Results come out a bunch of results.
The original condition is ' divide by 1 '
"What's the result of dividing by 1?"
It turns out that there is an implicit conversion in MySQL (priority conversion)
String conversion Result:
' ABC ' converted to 0
' 25a ' converted to 25
' 123 ' converted to 123
"is also a string so convert to 0
"/1 equals 0/1 so 0 divided by 1 equals 0.
Similarly: The username field is 0 as long as it is a pure string.
so The result of username = '/1 is: as long as the username is a pure string, it will appear in the result.

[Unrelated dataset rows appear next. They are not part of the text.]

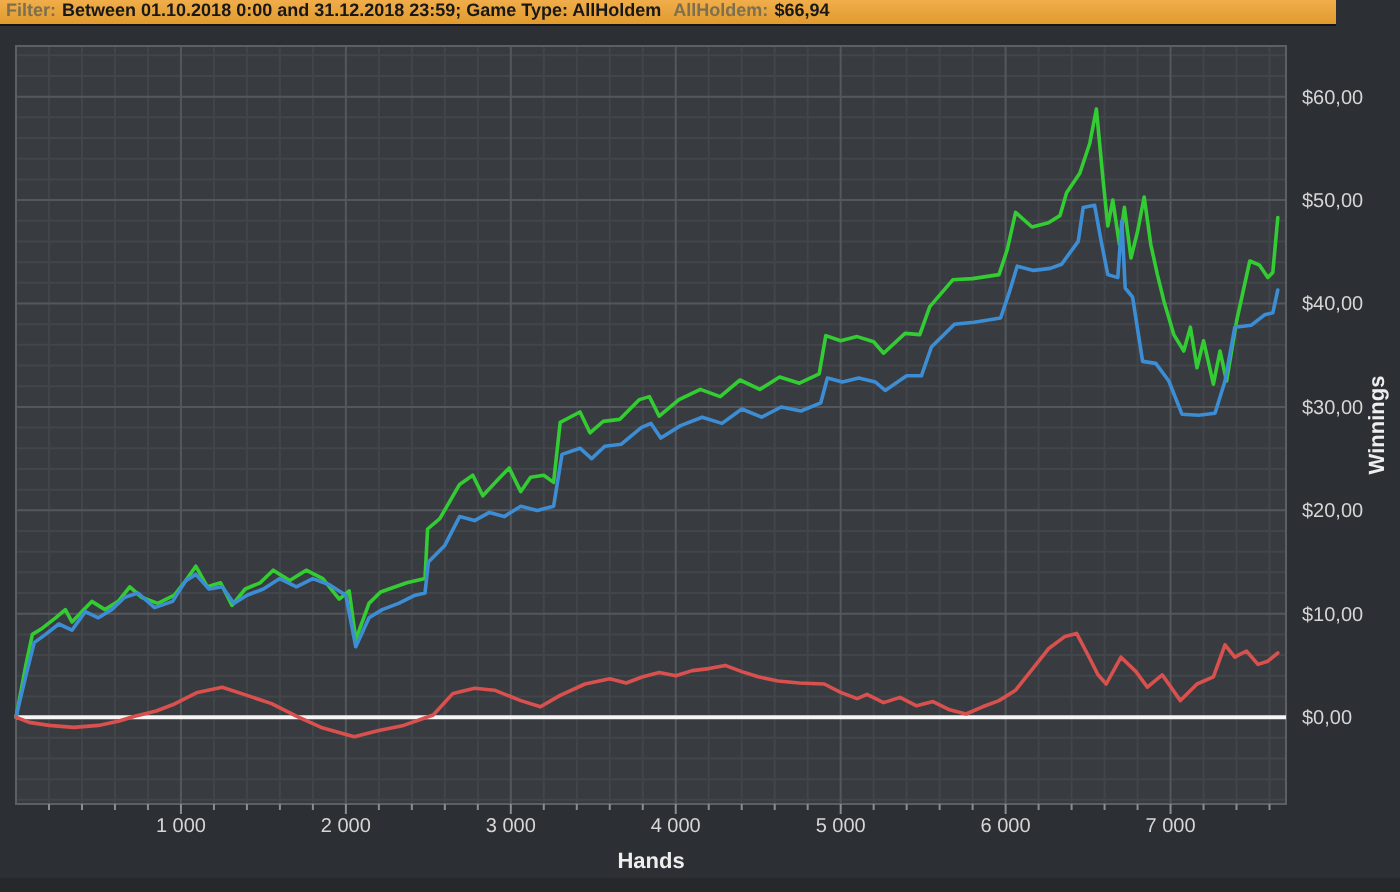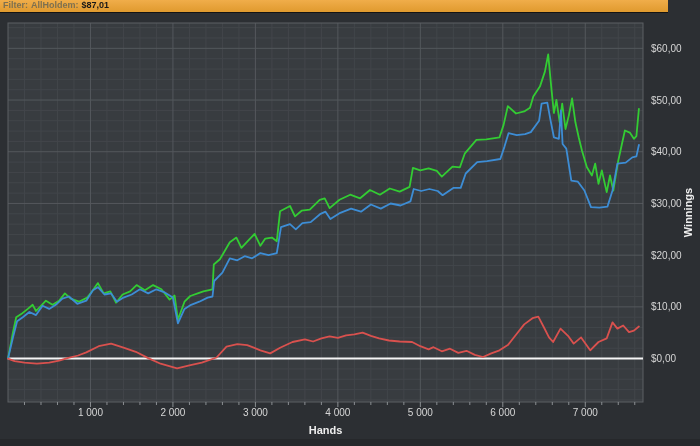--- a/index.html
+++ b/index.html
@@ -165,18 +165,19 @@
           <text x="651" y="103.5409276944066" fill="#d6d6d6" font-size="10" text-anchor="start">$50,00</text>
           <text x="651" y="51.83560709413371" fill="#d6d6d6" font-size="10" text-anchor="start">$60,00</text>
           <text x="325.5" y="434" fill="#eeeeee" font-size="11" font-weight="bold" text-anchor="middle">Hands</text>
           <text x="692" y="212.5" fill="#eeeeee" font-size="11" font-weight="bold" text-anchor="middle" transform="rotate(-90 692 212.5)">Winnings</text>
         </g>
     </svg>
   </div>
 
   <div id="filter-bar">
     <span class="muted">Filter:</span>
+    <span class="strong">Between 01.10.2018 0:00 and 31.12.2018 23:59; Game Type: AllHoldem</span>
     <span class="muted">AllHoldem:</span>
-    <span class="strong">$87,01</span>
+    <span class="strong">$66,94</span>
   </div>
 
   <div id="bottom-strip"></div>
 </div>
 
 </body></html>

PS: Think select * Form user where username = '/0;
xdjg5rcuhd7gemxjaaybgctjnjjkjdlubd6excqvcrglpzmlufk50ib9qyimpsi7qy5e1jm8s8exfbsigrg9xyaelhptltscba+ if7wradvanrgt5xnvmx8elimajjabcbz9jqfxfxb12salnimrrvrqo1cwdeeitdbrlz6w/kafk8yua5iy25/+cpylqdd2efejgjz4ysjgqqtp+ vjeknds/ Mgsgnhdoulfeglovfscjfnhkgmpw79tgwzhjrqbzof4bcgxj9uvsvvikcwuc6elcv95kbckt7x44sp3xzqope4oqfqhgzkrmtoynww2ogvfrsorec2wjg +dpfcl3fzanjfvfjvew9+d/it+ykdjexzbmv2xusrq3+nynr/eklvmoy1x4km=
MySQL is a special condition. The string is divided by the result of 0.